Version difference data
· · · · · · ·

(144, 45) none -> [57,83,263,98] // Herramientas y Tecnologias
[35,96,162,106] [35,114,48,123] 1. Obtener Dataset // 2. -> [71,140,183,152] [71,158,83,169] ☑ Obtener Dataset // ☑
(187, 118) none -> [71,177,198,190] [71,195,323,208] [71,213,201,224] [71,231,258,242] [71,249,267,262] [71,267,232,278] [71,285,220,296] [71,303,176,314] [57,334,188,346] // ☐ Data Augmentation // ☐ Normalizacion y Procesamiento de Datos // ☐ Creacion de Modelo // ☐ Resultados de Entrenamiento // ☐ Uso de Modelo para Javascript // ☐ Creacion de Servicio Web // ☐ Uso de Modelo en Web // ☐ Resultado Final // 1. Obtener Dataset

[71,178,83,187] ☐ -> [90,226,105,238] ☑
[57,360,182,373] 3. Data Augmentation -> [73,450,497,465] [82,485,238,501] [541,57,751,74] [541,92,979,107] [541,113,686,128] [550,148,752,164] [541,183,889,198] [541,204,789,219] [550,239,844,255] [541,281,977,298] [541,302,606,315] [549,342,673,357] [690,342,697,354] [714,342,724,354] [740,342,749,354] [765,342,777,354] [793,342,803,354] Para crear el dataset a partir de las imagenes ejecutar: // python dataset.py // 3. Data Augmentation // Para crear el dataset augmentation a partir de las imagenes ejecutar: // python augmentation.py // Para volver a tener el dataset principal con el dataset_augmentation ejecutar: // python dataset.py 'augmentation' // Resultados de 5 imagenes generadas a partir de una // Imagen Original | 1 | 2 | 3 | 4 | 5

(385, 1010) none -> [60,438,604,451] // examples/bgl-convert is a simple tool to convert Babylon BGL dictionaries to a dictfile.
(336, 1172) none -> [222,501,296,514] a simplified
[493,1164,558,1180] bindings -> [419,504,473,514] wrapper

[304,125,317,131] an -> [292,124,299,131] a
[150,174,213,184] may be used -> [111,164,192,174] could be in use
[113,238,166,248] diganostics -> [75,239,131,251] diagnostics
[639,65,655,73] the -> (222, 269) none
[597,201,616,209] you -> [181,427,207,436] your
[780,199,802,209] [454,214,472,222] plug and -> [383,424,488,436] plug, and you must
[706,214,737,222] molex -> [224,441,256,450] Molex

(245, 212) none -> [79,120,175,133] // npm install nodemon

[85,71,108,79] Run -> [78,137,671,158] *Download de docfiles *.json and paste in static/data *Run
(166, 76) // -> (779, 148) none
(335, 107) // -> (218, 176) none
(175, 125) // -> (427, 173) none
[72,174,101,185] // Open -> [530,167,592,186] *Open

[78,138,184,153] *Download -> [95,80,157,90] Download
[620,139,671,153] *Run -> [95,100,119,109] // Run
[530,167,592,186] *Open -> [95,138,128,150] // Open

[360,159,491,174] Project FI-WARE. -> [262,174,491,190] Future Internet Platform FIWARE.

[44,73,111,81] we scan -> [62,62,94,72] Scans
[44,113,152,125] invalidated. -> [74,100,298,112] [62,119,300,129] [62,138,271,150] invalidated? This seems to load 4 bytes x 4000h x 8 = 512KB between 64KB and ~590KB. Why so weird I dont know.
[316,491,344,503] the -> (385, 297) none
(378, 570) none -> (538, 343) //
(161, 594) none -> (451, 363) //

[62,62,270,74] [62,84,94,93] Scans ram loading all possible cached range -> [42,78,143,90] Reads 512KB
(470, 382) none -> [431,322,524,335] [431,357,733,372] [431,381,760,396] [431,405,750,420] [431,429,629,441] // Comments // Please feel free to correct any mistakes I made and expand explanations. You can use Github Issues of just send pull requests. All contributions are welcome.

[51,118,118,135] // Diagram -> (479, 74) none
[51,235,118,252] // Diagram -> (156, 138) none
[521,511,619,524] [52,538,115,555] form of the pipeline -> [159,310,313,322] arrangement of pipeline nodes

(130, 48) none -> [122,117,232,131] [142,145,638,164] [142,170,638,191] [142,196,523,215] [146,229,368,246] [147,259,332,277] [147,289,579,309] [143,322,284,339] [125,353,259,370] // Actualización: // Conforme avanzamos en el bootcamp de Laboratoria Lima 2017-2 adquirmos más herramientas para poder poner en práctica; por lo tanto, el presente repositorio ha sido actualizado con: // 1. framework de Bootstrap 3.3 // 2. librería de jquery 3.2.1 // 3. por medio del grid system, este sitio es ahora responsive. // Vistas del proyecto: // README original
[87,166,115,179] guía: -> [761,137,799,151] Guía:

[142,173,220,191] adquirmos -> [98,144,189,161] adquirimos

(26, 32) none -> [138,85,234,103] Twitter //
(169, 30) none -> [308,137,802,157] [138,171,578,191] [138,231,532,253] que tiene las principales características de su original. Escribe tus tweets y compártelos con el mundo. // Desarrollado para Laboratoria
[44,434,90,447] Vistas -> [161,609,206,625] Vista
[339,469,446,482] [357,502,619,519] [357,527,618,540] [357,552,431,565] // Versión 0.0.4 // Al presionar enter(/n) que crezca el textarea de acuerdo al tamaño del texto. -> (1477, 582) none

· · · · · · ·

(Task): From the first line of the data above to the line holding "[35,96,162,106] [35,114,48,123] 1.", reproduce each line exactly; emit no other lines.

(Exercise result):
(144, 45) none -> [57,83,263,98] // Herramientas y Tecnologias
[35,96,162,106] [35,114,48,123] 1. Obtener Dataset // 2. -> [71,140,183,152] [71,158,83,169] ☑ Obtener Dataset // ☑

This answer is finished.